As soluções de pagamentos têm um "cariz doméstico", para responderem às necessidades locais. Portugal, nesta área, "está muito à frente" de outros países europeus.
Pagamentos, uma área "made in" localmente
Madalena Cascais Tomé, CEO da SIBS.
Inês Lourenço
Ana Laranjeiro 26 de setembro de 2017 às 11:39
Ainda que, por vezes, possa passar despercebida, a área dos pagamentos é transversal a todas as actividades. Independentemente da área em que actua, sejam famílias ou empresas, todos efectuam pagamentos. Mas, como geralmente "o que as pessoas querem é comprar, não é pagar", o sector acaba por não estar na ribalta.

Tipicamente, na área dos pagamentos, explicou Madalena Cascais Tomé, CEO da SIBS, as soluções assumem um "cariz iminentemente doméstico". Sendo mesmo, as soluções "construídas para responder aquilo que são as necessidades de uma comunidade". "As soluções domésticas têm prevalecido porque, por um lado, garantem o efeito de rede mas, por outro, também tem o conhecimento e a confiança dos consumidores", acrescentou.

Em Portugal, a SIBS lançou o MB Way, uma solução desenhada para pagamentos. A líder da entidade gestora da rede multibanco explica que esta solução "por ter sido uma solução pensada para os portugueses, e ser uma solução iminentemente doméstica, tem as funcionalidades que os portugueses mais utilizam: compras, levantamentos e transferências entre pessoas".

Ainda que ao nível internacional existam muitas soluções de pagamentos - sendo esta uma das áreas onde as "fintech" têm soluções, Portugal é reconhecido no estrangeiro nesta área. "É importante termos orgulho naquilo que são os desenvolvimentos" que esta área tem alcançado e, neste sector, "estamos muito à frente na Europa".

Madalena Cascais Tomé recordou ainda que o digital é "mutuamente" um desafio e uma oportunidade.
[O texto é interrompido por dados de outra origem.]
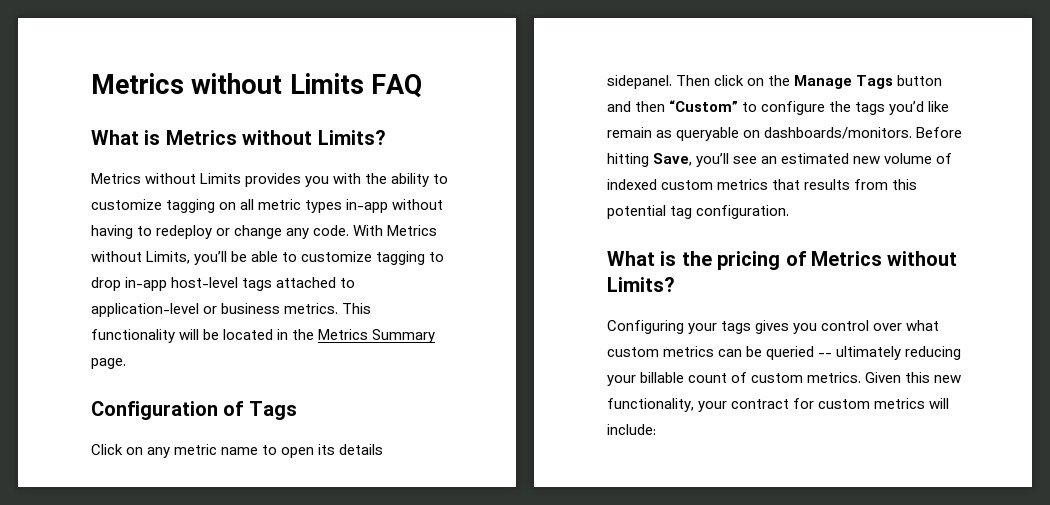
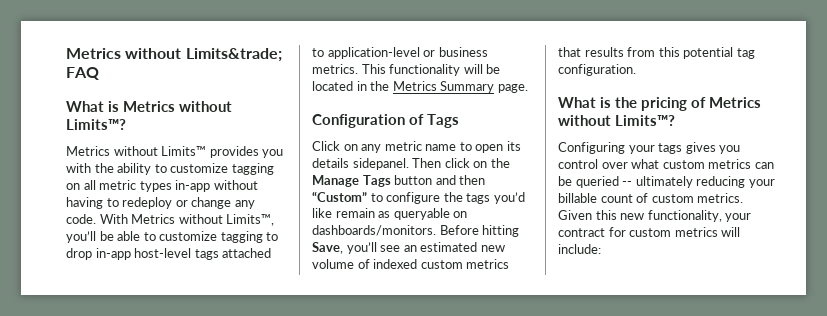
[91,73,364,94] Metrics without Limits -> [66,48,282,62] Metrics without Limits&trade;
[317,130,386,145] [91,173,242,184] Limits? // Metrics without Limits -> [66,119,126,130] [66,146,207,156] Limits™? // Metrics without Limits™
[146,251,191,264] Limits, -> [226,214,275,226] Limits™,
[607,277,675,292] Limits? -> [615,115,675,126] Limits™?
Um desafio porque "aquilo que hoje gera valor pode desaparecer de uma forma muito rápida", pela acção de "entidades ou actividades que não estamos à espera que estejam a competir directamente na nossa área". Por outro lado, é também uma oportunidade porque as "fintech" e outras start-ups "na prática, com uma boa ideia conseguem transformar e ter milhões de adesões num espaço curto de dias". E as outras empresa podem juntar forças com estas e inovar.